While it’s getting to be a drag talking about coronavirus, it remains the single most important issue for markets. If it doesn’t come under control as investment markets are now assuming, then forget about sustained recovery and overheating and bond yields will fall right back. Fortunately, coronavirus news remains mostly positive. New global coronavirus deaths continue to trend down and new cases are running around half of their January peak.
However, new cases have continued to edge up a bit in Europe (Germany, France, Italy, Sweden, etc) and new cases in Brazil have broken out to record levels not helped by the new Brazilian virus variant. The trend is still down in the other two new variant countries though – the UK and South Africa.

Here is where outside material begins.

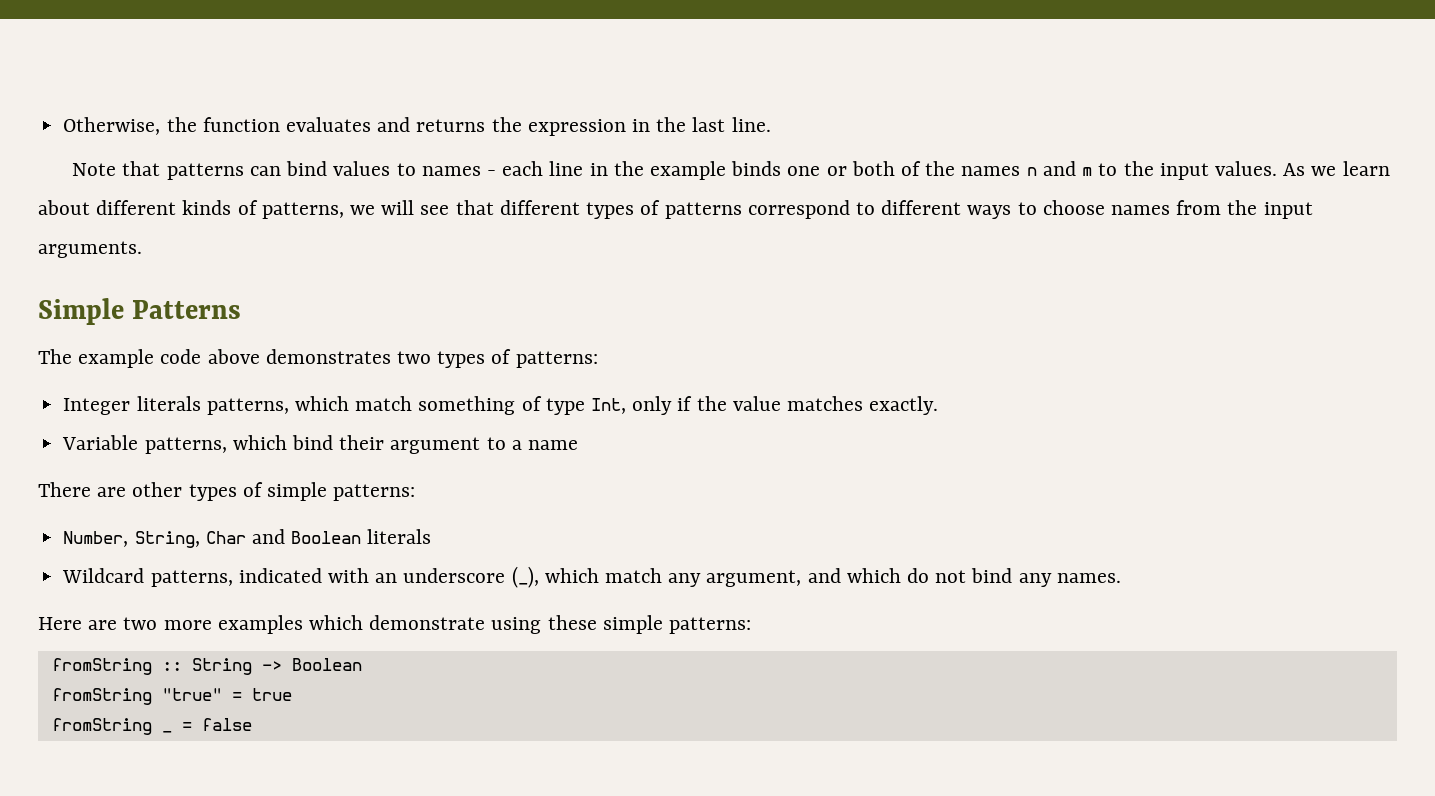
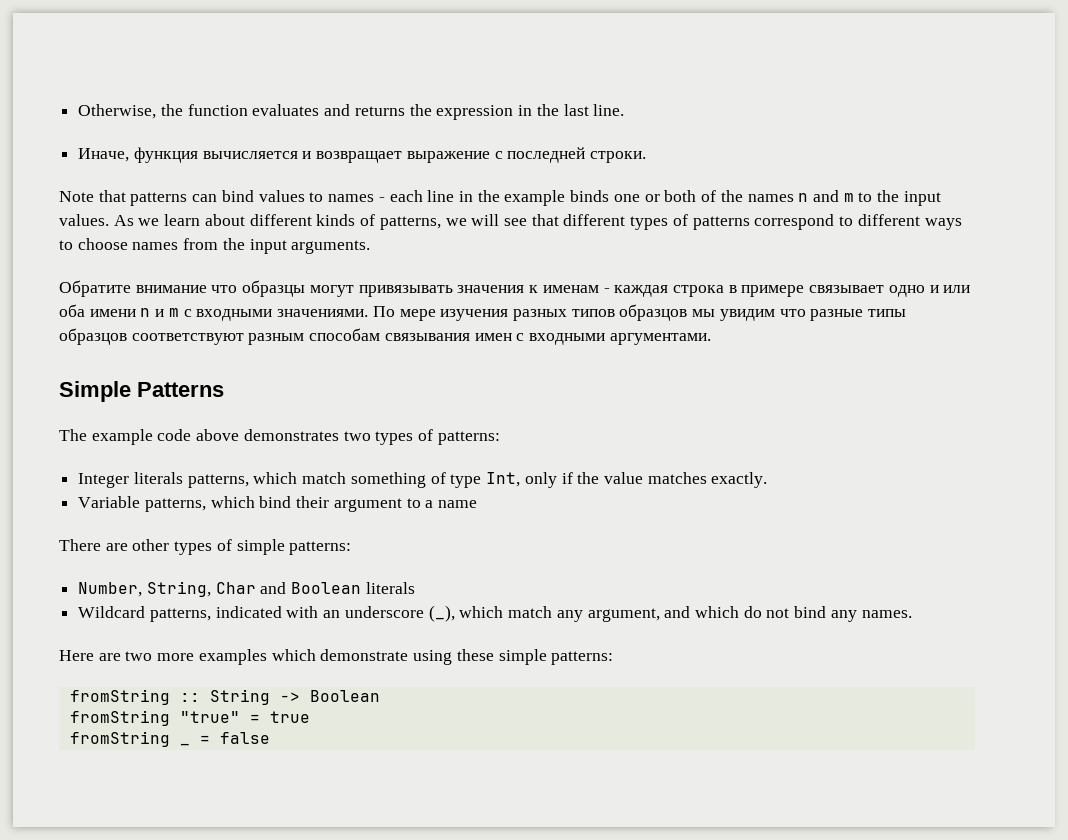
(771, 124) none -> [78,147,647,163] // Иначе, функция вычисляется и возвращает выражение с последней строки.
(142, 249) none -> [59,280,971,297] [59,304,907,321] [59,328,711,345] // Обратите внимание что образцы могут привязывать значения к именам - каждая строка в примере связывает одно и или оба имени n и m с входными значениями. По мере изучения разных типов образцов мы увидим что разные типы образцов соответствуют разным способам связывания имен с входными аргументами.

Vaccine supply is now also ramping up with new vaccines like Johnson and Johnson’s joining in, so rollout is likely to accelerate. 54% of Israel’s population has now received one dose, 31% in the UK and 16% in the US. And the evidence suggests that the vaccines are working in Israel and the UK where there have been broad based studies – to head off new infection, severe cases and deaths. Europe has seen an edging up in new cases but note that only 5% of its population has had one dose so far. Brazil is a concern but it has never done a good job in controlling coronavirus, only 3% of its population has been vaccinated and while vaccines are not as effective in preventing infection from the new variants they still appear to be highly effective in preventing severe cases.
New coronavirus cases remain very low in Australia – with no new local cases for the last week. Australia is now on the chart above but can’t really be seen because vaccination is at just 0.2% of the population. Despite the headline news about Italy banning the shipment of 250,000 AstraZeneca vaccine doses to Australia, local distribution is likely to ramp up rapidly in the weeks ahead with 50 million doses due to start rolling out from CSL production in Australia.
Our Australian Economic Activity Tracker saw a sharp broad-based gain over the last week, as the removal of Victoria’s snap lockdown impacted, suggesting that the economy is continuing to recover. Our US Economic Activity Tracker also rose sharply suggesting a reacceleration in US growth and our European Economic Activity Tracker continued to recover albeit it remains very weak. All our trackers will benefit from easy year ago comparisons in the weeks and months ahead.
If you want to know why music is so good The Beach Boys partly explained it in a song way back in 1970. And with band members and their children a new version of Add Some Music to Your Day has just been released, and it will be the lead single in a new album. It was a sad week for Australian music though with the passing of Michael Gudinski who gave a whole bunch of Australian artists their start in the music industry including Kylie.